1. Exponential family

  • Definition

    • PDF: \(p(y;x)=\exp(\lambda(x)^T t(y)-\alpha(x)+\beta(y))\) \(y\sim \varepsilon(x;\lambda(\cdot),t(\cdot),\beta(\cdot))\)
    • nature statistic: \(t(y)\)
    • nature parameter: \(\lambda(x)\)
    • log-partition function: \(\alpha(x)\)
    • partition function: \(Z(x)=\exp(\alpha(x))\)
    • distribution: \(\exp(\beta(y))\)
  • 正则条件(regular):若分布族中的任意一个分布 \(p(y;x)\) 都有其支集(support)与 x 无关,则为正则

    • 实质上是要求 CRB 正则条件中求导和积分可换序 \[ \mathbb{E}\left[\frac{\partial}{\partial x}\ln p(y;x)\right]=\int\frac{\partial}{\partial x}p(y;x)dy = \frac{\partial}{\partial x}\int_a^b p(y;x)dy = 0 \]
  • 指数分布族可以有多种获得方式

    • 很多分布本身可以写成指数分布族形式

      • Bernulli distribution: \(y\sim \mathcal{B}(x)\)

      \[ p(y;x)=x^y (1-x)^{(1-y)} \\ \ln p(y;x)=\left(\ln(\frac{x}{1-x})\right)y-(-\ln(1-x)) \]

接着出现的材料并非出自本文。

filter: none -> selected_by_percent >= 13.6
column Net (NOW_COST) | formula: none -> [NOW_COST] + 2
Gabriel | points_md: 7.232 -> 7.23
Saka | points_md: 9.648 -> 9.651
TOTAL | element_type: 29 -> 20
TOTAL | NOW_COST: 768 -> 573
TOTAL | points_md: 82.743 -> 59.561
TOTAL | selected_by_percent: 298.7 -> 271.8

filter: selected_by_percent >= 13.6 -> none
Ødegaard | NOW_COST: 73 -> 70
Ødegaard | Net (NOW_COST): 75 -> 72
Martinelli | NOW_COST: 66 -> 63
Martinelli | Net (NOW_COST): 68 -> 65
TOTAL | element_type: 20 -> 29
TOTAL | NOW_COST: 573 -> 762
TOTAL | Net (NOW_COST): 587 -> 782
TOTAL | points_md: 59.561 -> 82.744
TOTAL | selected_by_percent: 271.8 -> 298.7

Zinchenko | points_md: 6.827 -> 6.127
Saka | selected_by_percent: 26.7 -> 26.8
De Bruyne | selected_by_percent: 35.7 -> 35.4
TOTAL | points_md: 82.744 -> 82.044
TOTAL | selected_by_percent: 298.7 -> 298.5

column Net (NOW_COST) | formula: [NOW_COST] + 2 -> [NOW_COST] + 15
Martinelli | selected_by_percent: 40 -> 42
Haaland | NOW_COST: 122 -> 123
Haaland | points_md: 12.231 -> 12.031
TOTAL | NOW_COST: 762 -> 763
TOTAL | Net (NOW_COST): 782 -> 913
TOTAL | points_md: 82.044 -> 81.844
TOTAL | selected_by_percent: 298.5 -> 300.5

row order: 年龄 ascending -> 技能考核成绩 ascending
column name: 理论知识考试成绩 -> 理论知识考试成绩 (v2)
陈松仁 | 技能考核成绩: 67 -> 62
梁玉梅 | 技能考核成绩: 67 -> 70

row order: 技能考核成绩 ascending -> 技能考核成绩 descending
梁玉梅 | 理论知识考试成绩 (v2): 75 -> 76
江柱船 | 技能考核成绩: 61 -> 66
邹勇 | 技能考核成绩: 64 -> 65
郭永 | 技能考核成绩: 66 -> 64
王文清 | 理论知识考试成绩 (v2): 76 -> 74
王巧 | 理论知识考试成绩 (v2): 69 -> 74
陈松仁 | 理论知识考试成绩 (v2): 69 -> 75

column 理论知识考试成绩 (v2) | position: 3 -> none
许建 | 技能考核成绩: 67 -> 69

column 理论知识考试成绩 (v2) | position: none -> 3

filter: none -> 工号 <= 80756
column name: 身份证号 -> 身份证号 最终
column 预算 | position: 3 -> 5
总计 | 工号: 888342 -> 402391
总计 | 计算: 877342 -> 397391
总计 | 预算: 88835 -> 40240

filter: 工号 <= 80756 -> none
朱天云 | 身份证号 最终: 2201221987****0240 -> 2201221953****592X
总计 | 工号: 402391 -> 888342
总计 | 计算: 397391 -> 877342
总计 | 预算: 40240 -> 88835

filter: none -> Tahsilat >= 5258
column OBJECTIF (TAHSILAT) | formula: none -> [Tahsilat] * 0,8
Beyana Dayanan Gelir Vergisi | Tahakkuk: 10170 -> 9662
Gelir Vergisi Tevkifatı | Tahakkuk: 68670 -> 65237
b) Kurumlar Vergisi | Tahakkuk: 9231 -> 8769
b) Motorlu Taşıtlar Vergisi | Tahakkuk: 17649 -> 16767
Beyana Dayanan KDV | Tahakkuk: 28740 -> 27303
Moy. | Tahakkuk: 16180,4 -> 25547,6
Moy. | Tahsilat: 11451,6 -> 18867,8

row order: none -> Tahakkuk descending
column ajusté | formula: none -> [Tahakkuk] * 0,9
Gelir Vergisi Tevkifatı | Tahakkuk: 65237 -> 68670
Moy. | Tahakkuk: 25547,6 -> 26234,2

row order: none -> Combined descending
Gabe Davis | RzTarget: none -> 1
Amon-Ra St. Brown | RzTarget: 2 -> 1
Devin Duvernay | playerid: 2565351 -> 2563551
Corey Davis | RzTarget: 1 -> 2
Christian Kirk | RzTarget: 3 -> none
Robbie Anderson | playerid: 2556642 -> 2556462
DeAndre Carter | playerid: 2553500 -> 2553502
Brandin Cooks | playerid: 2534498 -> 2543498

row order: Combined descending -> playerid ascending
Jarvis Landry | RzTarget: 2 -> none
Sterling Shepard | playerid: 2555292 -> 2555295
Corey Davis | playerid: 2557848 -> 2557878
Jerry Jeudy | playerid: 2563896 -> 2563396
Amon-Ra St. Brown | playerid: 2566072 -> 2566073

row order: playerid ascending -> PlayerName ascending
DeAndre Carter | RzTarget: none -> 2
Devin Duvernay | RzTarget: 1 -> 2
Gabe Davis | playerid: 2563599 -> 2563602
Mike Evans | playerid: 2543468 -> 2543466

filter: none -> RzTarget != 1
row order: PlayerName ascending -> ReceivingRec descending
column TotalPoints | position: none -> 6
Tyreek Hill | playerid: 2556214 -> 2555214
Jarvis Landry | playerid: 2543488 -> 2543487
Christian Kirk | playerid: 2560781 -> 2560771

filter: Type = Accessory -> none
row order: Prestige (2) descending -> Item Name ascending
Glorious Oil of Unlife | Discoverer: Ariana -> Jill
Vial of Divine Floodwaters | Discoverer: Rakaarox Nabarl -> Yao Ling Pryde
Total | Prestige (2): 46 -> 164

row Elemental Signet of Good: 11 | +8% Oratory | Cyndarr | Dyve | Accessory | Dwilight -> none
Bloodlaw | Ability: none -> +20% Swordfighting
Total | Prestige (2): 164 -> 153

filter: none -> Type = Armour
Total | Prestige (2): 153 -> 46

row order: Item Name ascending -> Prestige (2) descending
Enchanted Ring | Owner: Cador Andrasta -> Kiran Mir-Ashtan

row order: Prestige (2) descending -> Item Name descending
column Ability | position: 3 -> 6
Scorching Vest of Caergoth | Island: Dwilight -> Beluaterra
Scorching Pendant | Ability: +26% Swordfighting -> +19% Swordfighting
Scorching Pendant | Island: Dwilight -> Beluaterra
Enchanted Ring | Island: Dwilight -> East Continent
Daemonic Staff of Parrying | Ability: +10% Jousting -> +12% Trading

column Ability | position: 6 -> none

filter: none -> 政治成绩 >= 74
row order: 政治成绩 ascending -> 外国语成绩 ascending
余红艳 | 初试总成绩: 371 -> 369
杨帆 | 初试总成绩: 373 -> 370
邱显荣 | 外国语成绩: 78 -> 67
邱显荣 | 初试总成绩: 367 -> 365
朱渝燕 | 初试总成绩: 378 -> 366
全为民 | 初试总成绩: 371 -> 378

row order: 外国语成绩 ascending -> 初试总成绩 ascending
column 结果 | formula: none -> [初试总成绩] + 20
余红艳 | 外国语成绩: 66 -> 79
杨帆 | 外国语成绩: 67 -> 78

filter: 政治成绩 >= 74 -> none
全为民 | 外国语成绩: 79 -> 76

      • Gaussian \(y=[y_1,y_2]^T\sim \mathcal{N}(x,1)\) \[ p(y;x)=\frac{1}{\sqrt{2\pi}}\exp\left((y_1+y_2)x-x^2-\frac{y_1^2+y_2^2}{2}\right) \]
    • 多个分布的几何均值 \[ p(y;x)=\frac{p_1^x(y)*p_2^{(1-x)}(y)}{Z(x)} \\ \ln p(y;x)=x\ln\left(\frac{p_1(y)}{p_2(y)}\right)-\ln Z(x)+\ln p_2(y) \]

      • 例如 \(p_1(y)\sim \mathcal{B}(\frac{1}{1+e^{-1}}), p_2(y)\sim \mathcal{B}(1/2)\) \[ p(y;x)=(\frac{1}{1+e^{-1}})^{xy}(\frac{e^{-1}}{1+e^{-1}})^{x(1-y)}(1/2)^{(1-x)}\sim \mathcal{B}(\frac{1}{1+e^{-x}}) \\ \frac{p(y=1;x)}{p(y=0;x)}=e^x \]
    • Tilting \[ p(y;x)=\frac{p(y)e^{xy}}{Z(x)} \\ \ln p(y;x)=xy - \ln Z(x) + \ln p(y) \]

      • 例如 \(p(y)\sim \mathcal{N}(0,1)\)\(p(y;x)\sim \mathcal{N}(x,1)\)
  • linear exponential family

    • 定义:\(t(x)=x\)\(\ln p(y;x)=x\ t(y) - \alpha(x)+\beta(y)\)
    • 性质:\(\dot{\alpha}(x)=\mathbb{E}[t(y)], \ \ \dot{\dot{\alpha}}(x)=\mathbb{E}[t^2(y)]-\mathbb{E}[t(y)]^2=Var(t(y)) = J_y(x)\)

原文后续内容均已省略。